3. We waste our life by not engaging with it.

There are various ways to waste time. One is by following frivolous or unworthy pursuits and damaging your self now and in the future. But a far less obvious, equally damaging way is by not really engaging with anything at all in a real sense, but merely existing rather than living. The psychoanalyst Carl Gustav Jung called this “the provisional life.” Seneca refers to the state as a “tossing about” rather than a “journey,” which forges a path through the space of possibilities. Life is not merely existing. It is not just being there through the lapse of time. It is often thought to be quite rational to stay uncommitted to some particular possibility (be it a job or a relationship).

We have folk wisdom telling us to not put all of our eggs in one basket. With so many options open, though, the result is more like a dreamlike state than wakefulness and reality. We should rather aim for lucid waking: for being active in as many selections from the range of possibilities as we can and for being aware of the choices that present themselves to us. The keeping open of one’s options might seem smart, akin to shrewd management of a financial portfolio, but it simply removes one from actuality and one stagnates, living in what is essentially a primordial void.

“To limit oneself means precisely to kill off possible futures, and so it is a momentous act to decide to do this.”

The provisional life can in fact be understood in rational terms, but it’s still something to be avoided because it is not life. We shouldn’t be quite so dismissive of the avoidance of commitment. The world is indeed full of possibilities. But a world full of possibility is also full of uncertainty. From this uncertainty then comes the anxiety of having to face the risking of decisions. What is the ultimate source of this anxiety? It is perhaps the latent knowledge that each decisive action taken is simultaneously a kind of death; as much a destructive act as a creative or productive one, killing off alternatives to allow just a single one to live.

A commitment is thus a sacrificial offering of sorts, of the other possibilities. The anxiety is the recognition that decisions can matter in a fundamental way, both for the decider and for the world around them. Hence, the solution, assumed to be rational, is simply to not make any decisions and keep all options on the table. Of course, since our space of possibilities is ever-shrinking as we age, we want to retain as many options as possible, viewing them as the very spring of life. But a life without limit can produce only a stagnant pond.

Those that live as if unlimited are referred to in psychology as Puer Aeterni—eternal children. They try to stay unlimited. Unbounded. Godlike. To limit oneself means precisely to kill off possible futures, and so it is a momentous act to decide to do this. One must take responsibility for such active choices (hence the childlike nature of those who refuse to do so.) Failing to take control of the process though does not prevent the elimination and carving of possibilities for you.
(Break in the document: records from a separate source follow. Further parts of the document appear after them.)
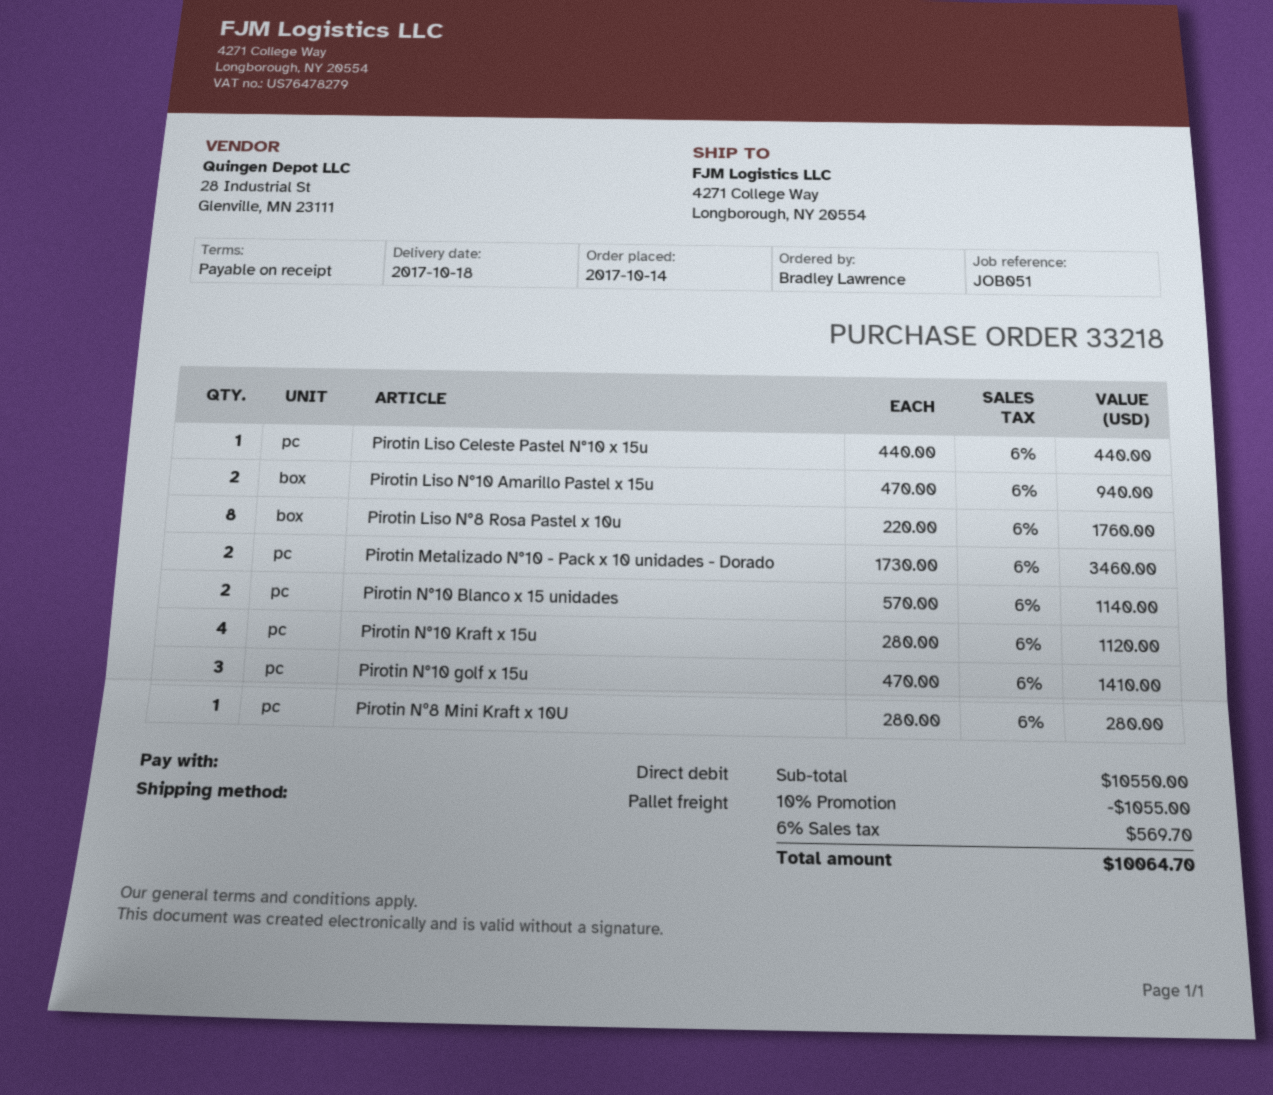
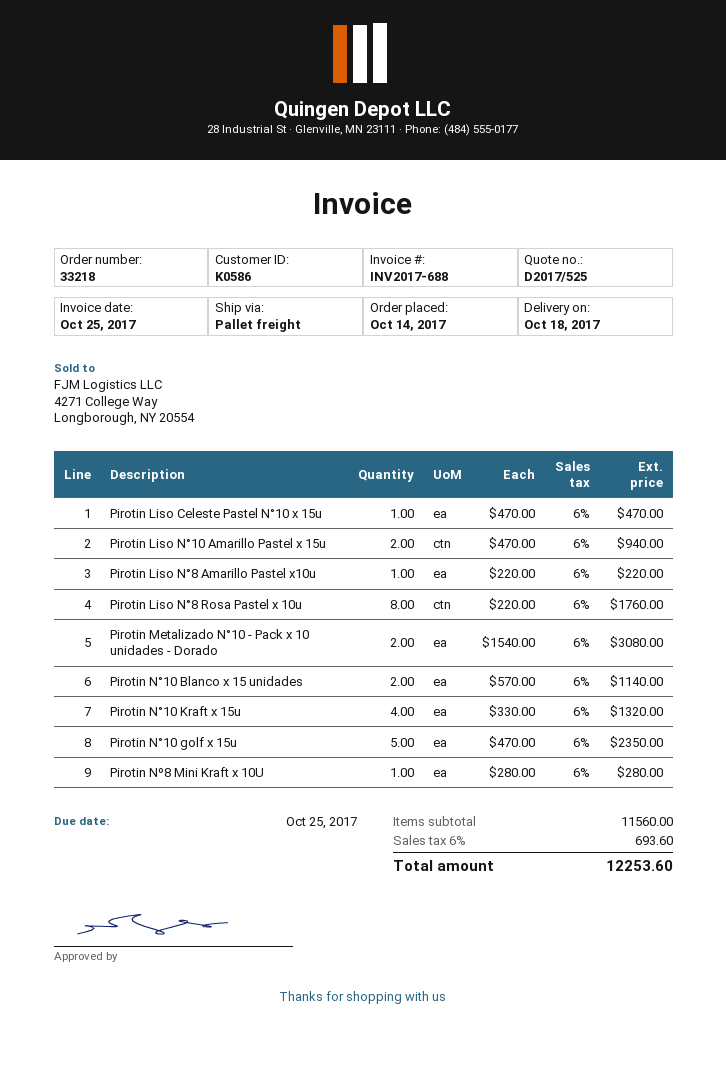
Pirotin Liso Celeste Pastel N°10 x 15u: 1 x 440.00 = 440.00 -> 1 x 470.00 = 470.00
Pirotin Metalizado N°10 - Pack x 10 unidades - Dorado: 2 x 1730.00 = 3460.00 -> 2 x 1540.00 = 3080.00
Pirotin N°10 Kraft x 15u: 4 x 280.00 = 1120.00 -> 4 x 330.00 = 1320.00
Pirotin N°10 golf x 15u: 3 x 470.00 = 1410.00 -> 5 x 470.00 = 2350.00
Pirotin Liso N°8 Amarillo Pastel x10u: none -> 1 x 220.00 = 220.00
subtotal: 10550.00 -> 11560.00
discount: 10% = 1055.00 -> none
tax: 6% = 569.70 -> 6% = 693.60
total: 10064.70 -> 12253.60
The only thing that changes is that others will decide on your future possibilities instead. Terrence McKenna’s idea of “radical freedom,” suggests that you should view it as your birthright to take control of your body, mind, and self. If we ignore that this was told to McKenna by a talking mushroom, the following statement is a good one: “You must have a plan. If you don’t, you will become part of somebody else’s plan.”
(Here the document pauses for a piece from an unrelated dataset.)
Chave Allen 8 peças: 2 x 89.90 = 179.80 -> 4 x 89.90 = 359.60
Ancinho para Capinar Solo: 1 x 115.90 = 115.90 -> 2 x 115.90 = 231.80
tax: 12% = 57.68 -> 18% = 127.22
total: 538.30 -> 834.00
4. Limits can give birth to freedom.

While we take away the godlike property of being unlimited/unbounded, we leave open the door to another godlike ability. This is the cosmic power of choice; of actualizing some possibility from the many available. Ordinarily, we think of limitations (especially that ultimate limit, death) as things that disrupt our freedom precisely because they remove possibilities in this way. Paradoxically, limit can be seen to give birth to freedom. Furthermore, the freedom born of limitation is where a bounty of meaning lies for all of us. Death is the most important limitation of all because this is exactly what is behind the coherence of choosing possibilities. Death is our greatest gift in terms of meaningful existence since it is the very source of choice, of having to decide, precisely due to its focusing/narrowing effect. Decision is you being in control of what happens. It is you happening to the world, rather than it happening to you. You play a role in forging how things go and in picking who you are. This is real freedom.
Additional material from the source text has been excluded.